PROMPT :: Within the listing below, please copy exactly the lines between the line holding "text: 20 ->" and the line holding "margin-top: 7px ->", inclusive.

=== PROVIDED ENTRIES ===

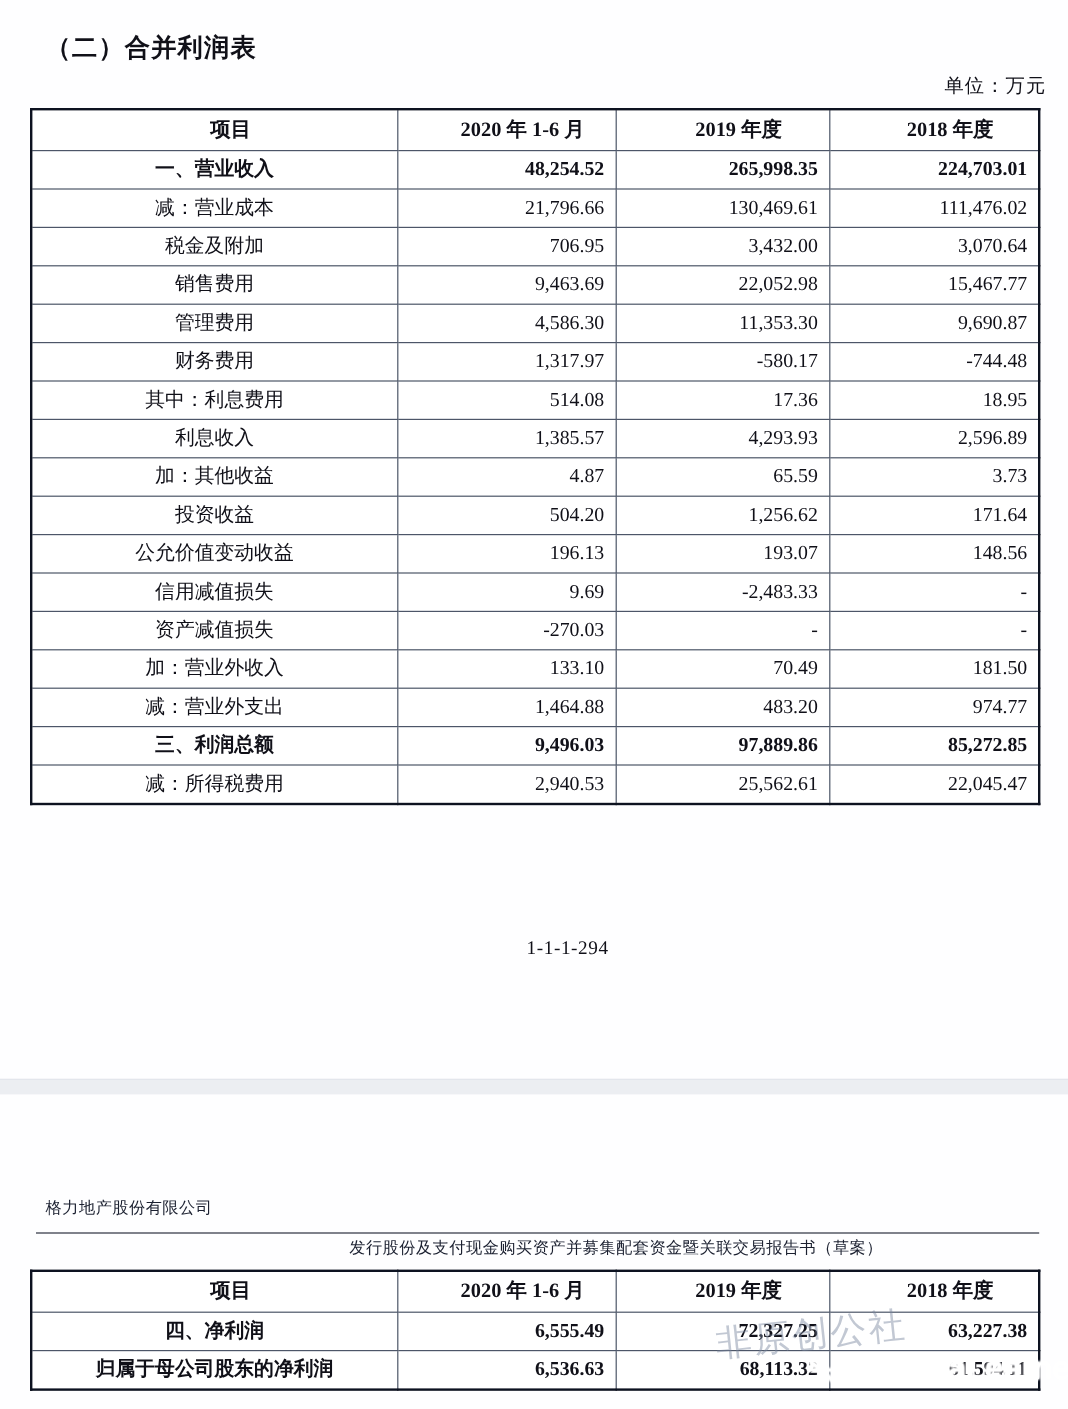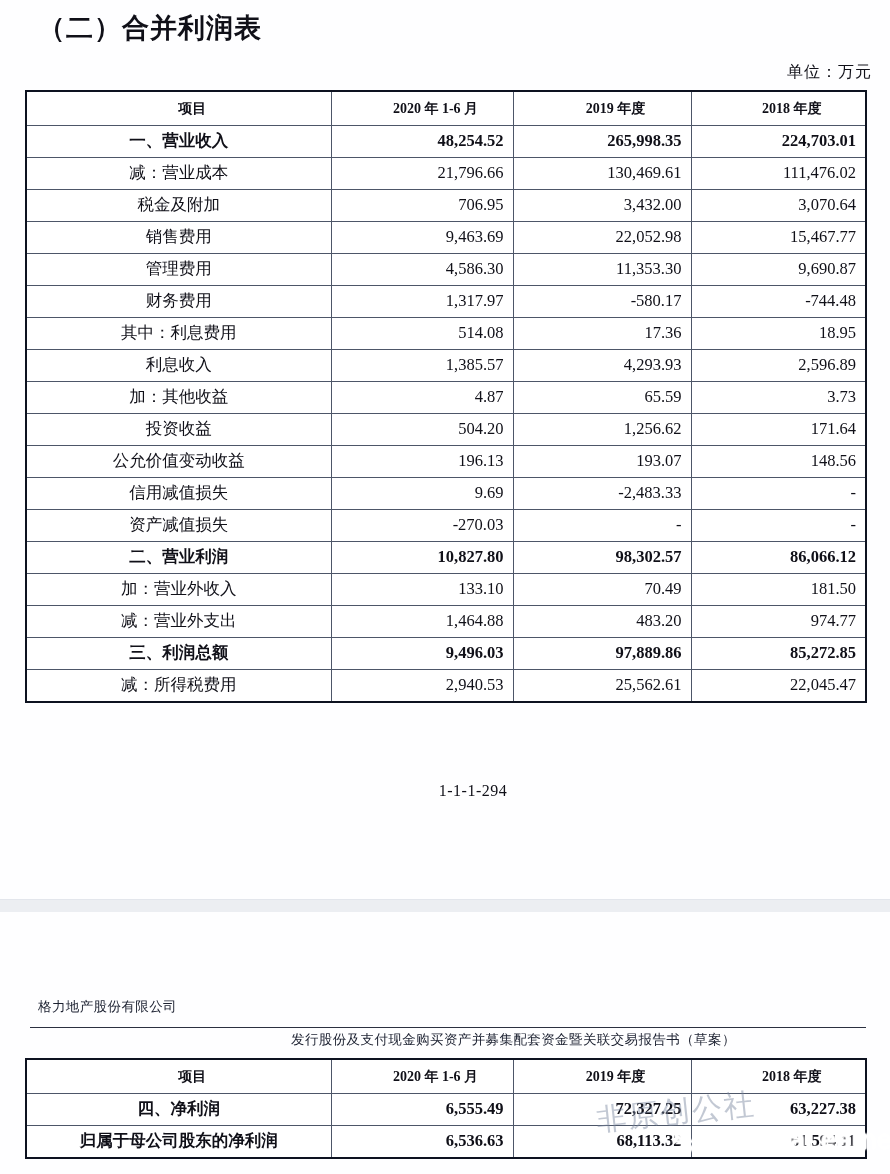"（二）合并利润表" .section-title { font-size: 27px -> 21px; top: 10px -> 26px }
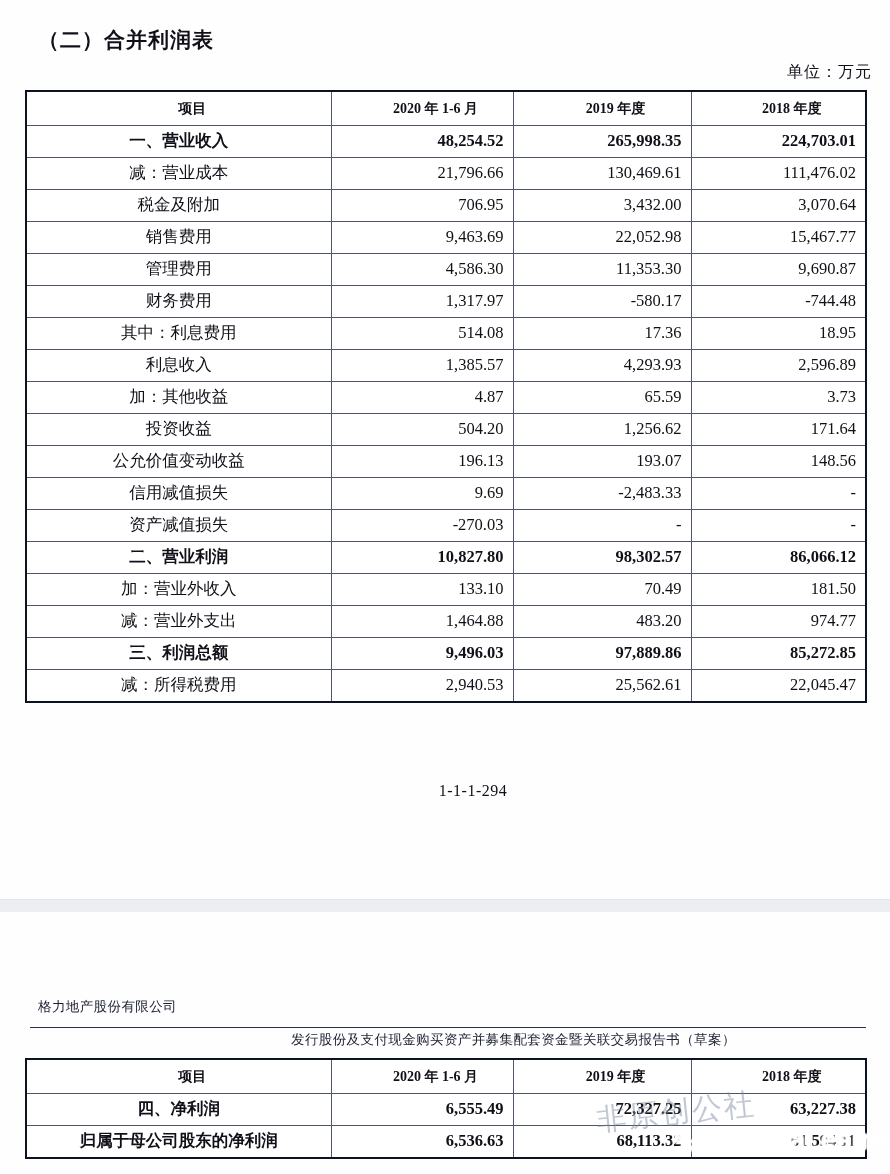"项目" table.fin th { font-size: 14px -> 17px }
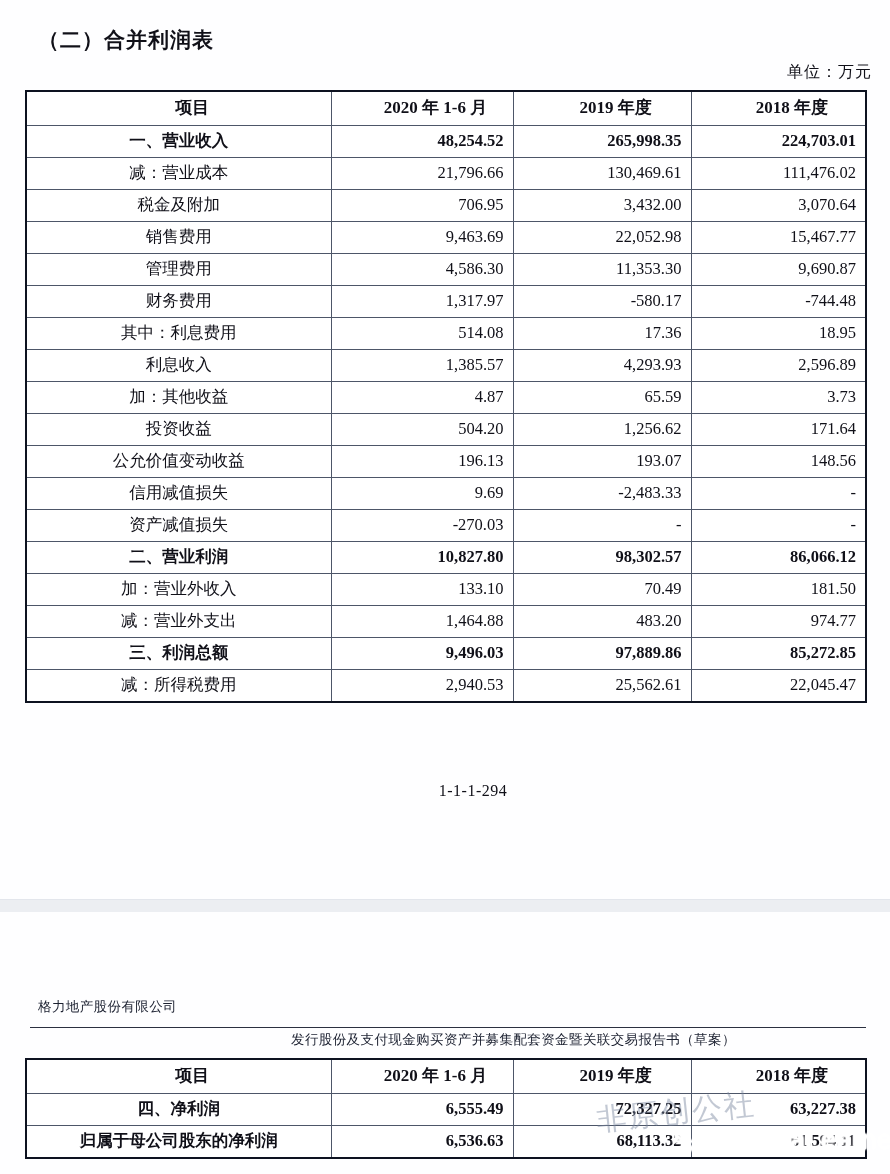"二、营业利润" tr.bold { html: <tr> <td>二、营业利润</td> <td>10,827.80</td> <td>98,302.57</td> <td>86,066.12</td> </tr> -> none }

===
=== PROVIDED ENTRIES ===

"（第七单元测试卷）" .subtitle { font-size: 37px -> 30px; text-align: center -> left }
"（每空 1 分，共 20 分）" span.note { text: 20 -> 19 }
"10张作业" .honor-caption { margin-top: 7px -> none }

===
=== PROVIDED ENTRIES ===

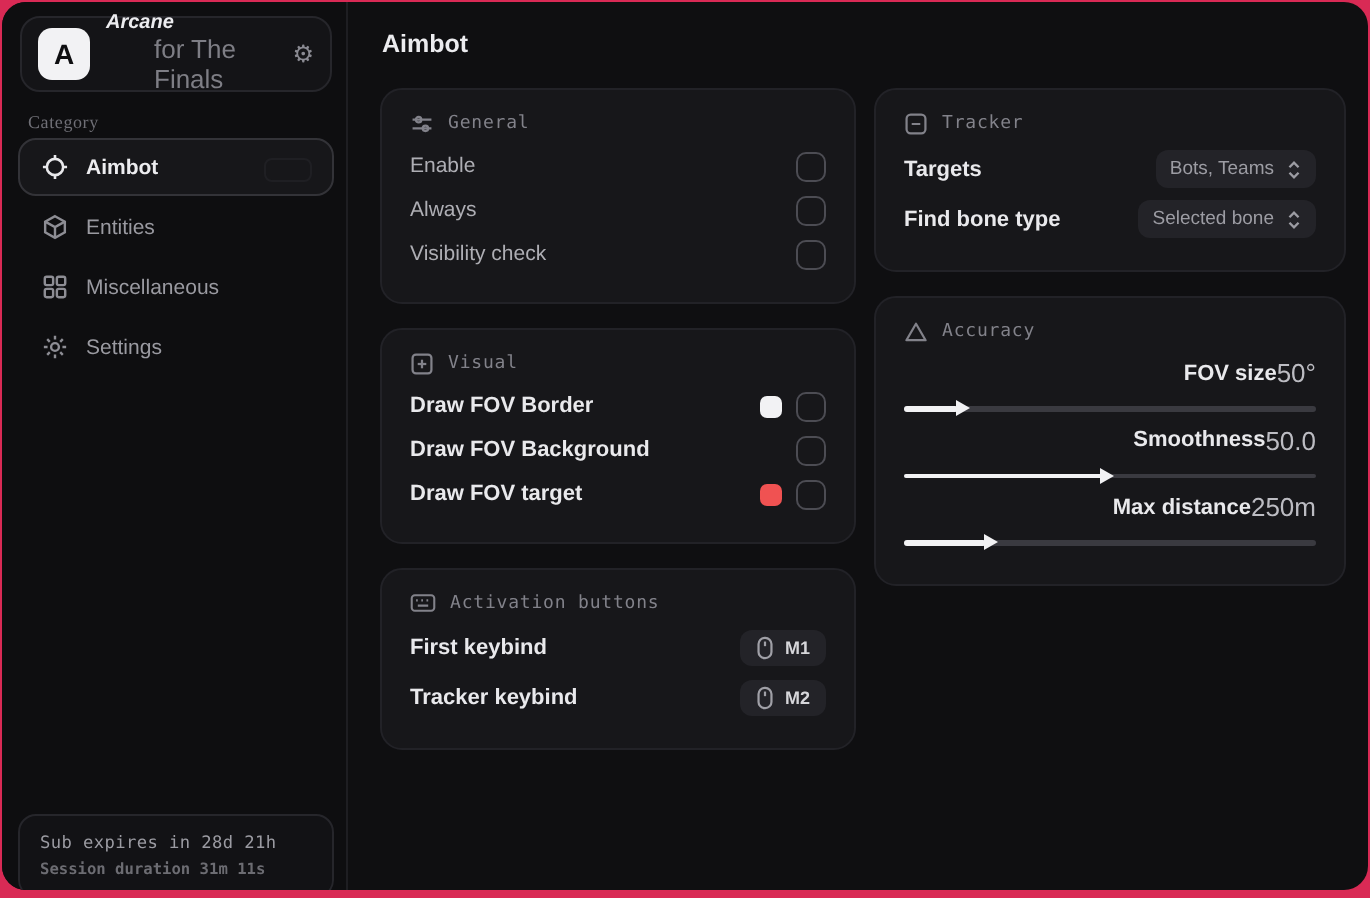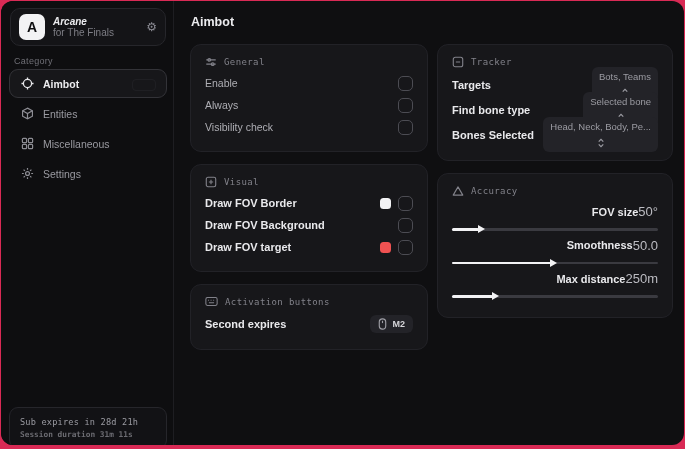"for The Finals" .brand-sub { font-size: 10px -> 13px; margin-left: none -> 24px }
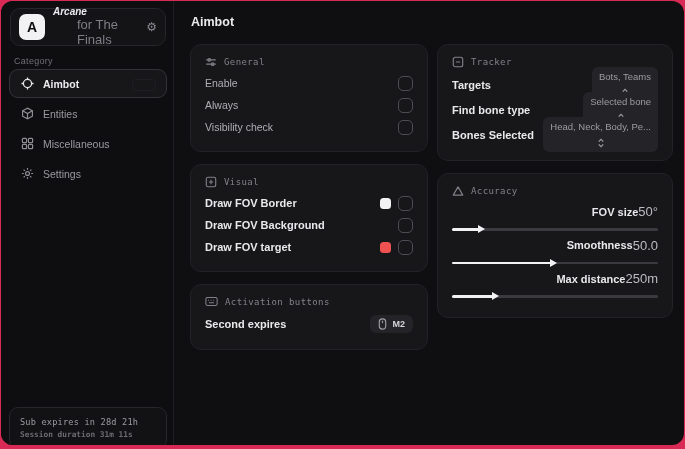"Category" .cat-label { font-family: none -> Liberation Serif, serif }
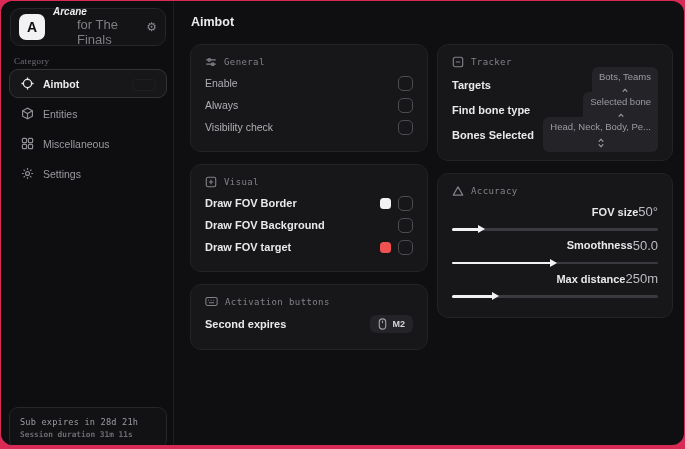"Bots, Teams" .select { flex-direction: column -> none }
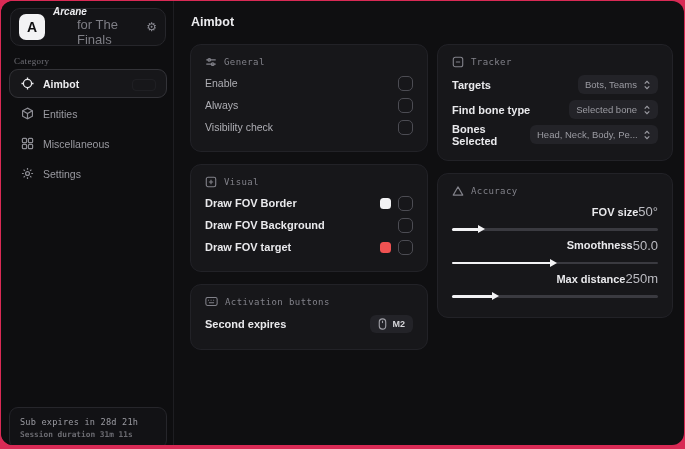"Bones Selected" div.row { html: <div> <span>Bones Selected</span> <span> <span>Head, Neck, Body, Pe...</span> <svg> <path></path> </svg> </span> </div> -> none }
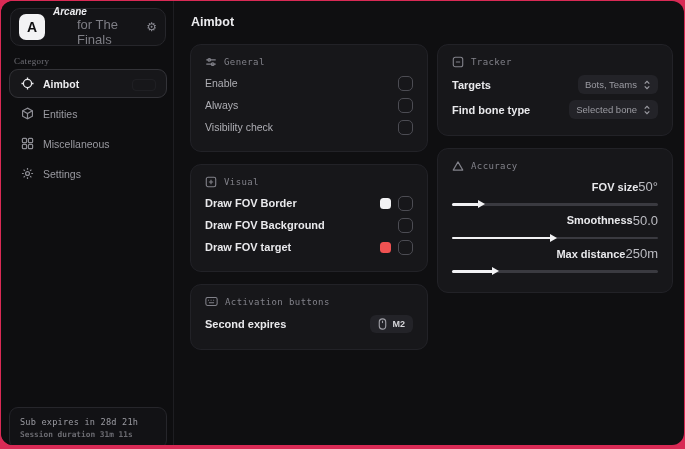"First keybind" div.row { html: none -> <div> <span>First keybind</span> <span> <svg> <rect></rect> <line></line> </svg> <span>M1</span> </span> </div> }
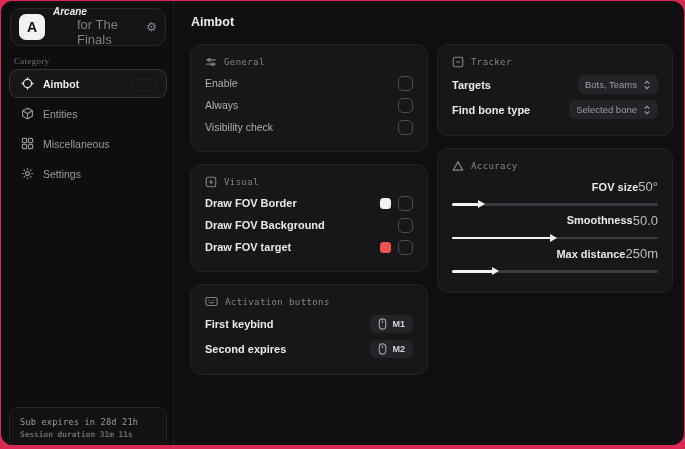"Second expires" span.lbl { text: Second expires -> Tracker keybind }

===

EXERCISE RESULT ::
"（每空 1 分，共 20 分）" span.note { text: 20 -> 19 }
"10张作业" .honor-caption { margin-top: 7px -> none }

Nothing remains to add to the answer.